2. Dessa DECISÃO veio o recorrente 'reclamar para a conferência', ao abrigo do nº 3 do artigo 78º-A da Lei nº 28/82, de 15 de Novembro, e 'na redacção da Lei
13-A/98 de 26 de Fevereiro'. Sem questionar a jurisprudência do Tribunal Constitucional, indicada a propósito daquela norma do artigo 127º, o recorrente veio dizer o que se segue:
'A questão que se levanta no presente recurso está directamente conexa com o princípio probatório ‘in dubio pro reo ‘, que como defende a melhor dogmática, decorrerá da estatuição plasmada no art. 32/2 da CRP - consubstanciador da presunção de inocência do arguido até trânsito em julgado da decisão condenatória. Mais especificamente, debate-se se tal princípio matricial é, ou não, posto em causa com a valoração de um non liquet em matéria probatória desfavorecendo inelutavelmente a posição processual do arguido e utilizando como único e exclusivo fundamento de tal solução as regras da experiência de vida mais a mais inominadas.

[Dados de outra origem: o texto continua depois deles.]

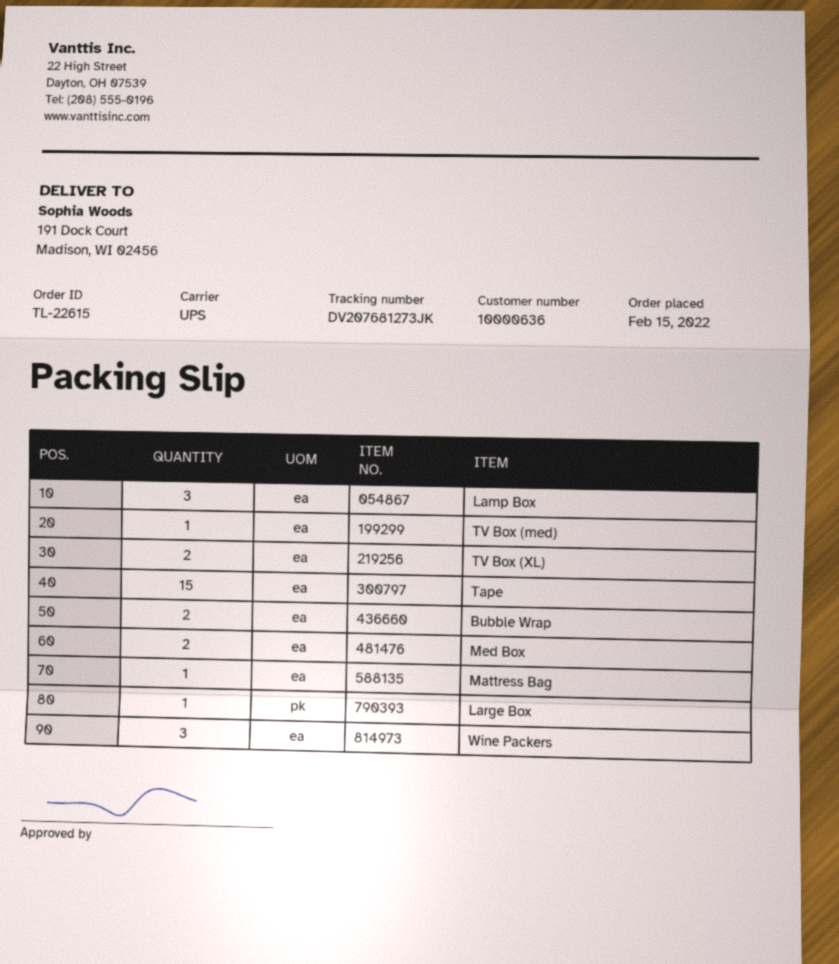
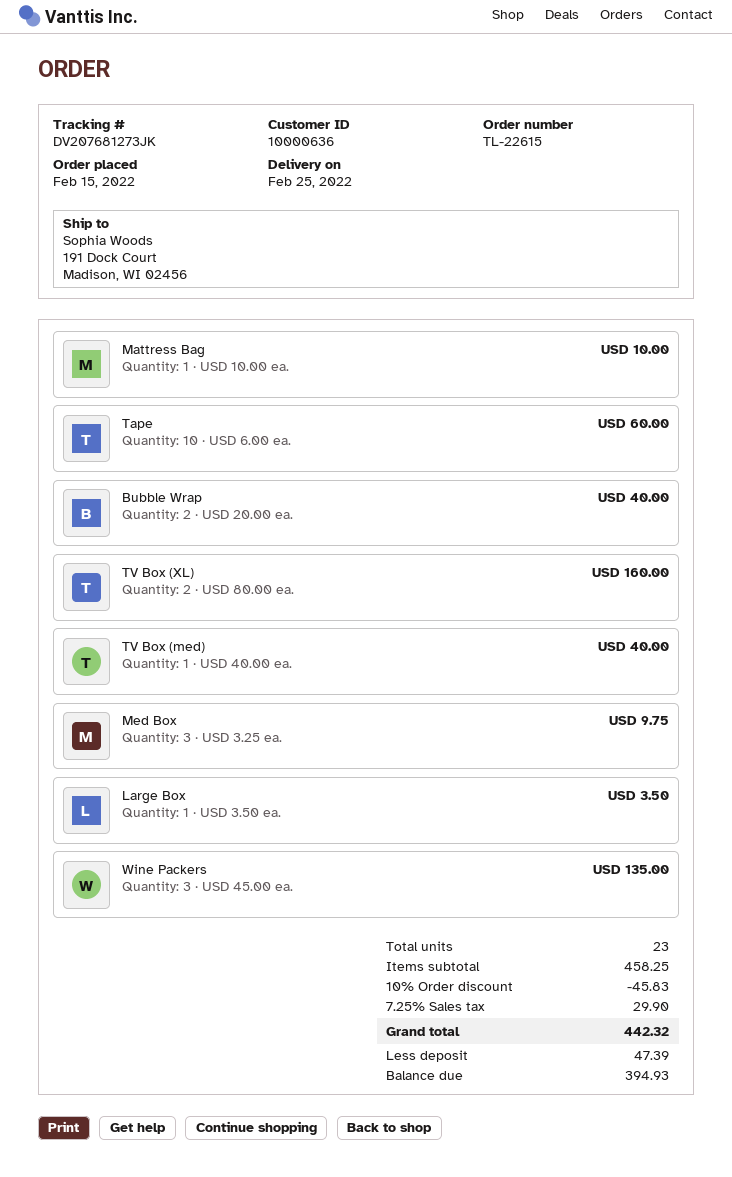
Lamp Box: 3 -> none
Tape: 15 -> 10
Med Box: 2 -> 3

É crença inabalável do recorrente que a problemática abordada tem imanente uma concepção inelutável do Estado de Direito. Com efeito o estruturante princípio do in dubio pro reo – com inequívoca dignidade constitucional advinda da formulação semântica da presunção de inocência plasmada no art. 32°/2 da C.R.P. - que manda valorar qualquer non liquet em matéria probatória sempre em beneficio da posição processual dos arguidos - como é, de resto, imposição do corolário precípuo da obrigatória superioridade ética do estado de direito na perseguição de actividades delituosas - impedirá o juízo da conformidade constitucional da solução defendida no aresto em recurso. Na verdade, sob pena de se esvaziar axiologicamente, o Estado, nem para lutar contra o crime, pode prescindir desse postulado verdadeiramente ôntico, de respeitar e dar densidade prática aos direitos de defesa dos arguidos. E, está-se em crer , tal princípio verdadeiramente fundante só será respeitado se o núcleo duro dos direitos, liberdades e garantias dos cidadãos constitucionalmente consagrados forem respeitados. Nestes termos, provida a presente reclamação, deve ordenar-se o prosseguimento da ulterior tramitação legal, notificando-se o recorrente para apresentar as alegações a que alude o art. 79° da LOTC.'
3. Na sua resposta, o 'representante do Ministério Público junto deste Tribunal' veio sustentar que a 'presente reclamação é manifestamente improcedente', adiantando o seguinte discurso:
'2 – Na verdade – e desde logo – como nota a decisão reclamada, não padece obviamente do vício de inconstitucionalidade a norma constante do artigo 127º do Código de Processo Penal, enquanto prescreve o princípio da livre apreciação da prova em processo criminal, comportando naturalmente o mesmo a possibilidade de o tribunal se socorrer de máximas ou regras de experiência na valoração e integração das várias provas produzidas ao longo da audiência.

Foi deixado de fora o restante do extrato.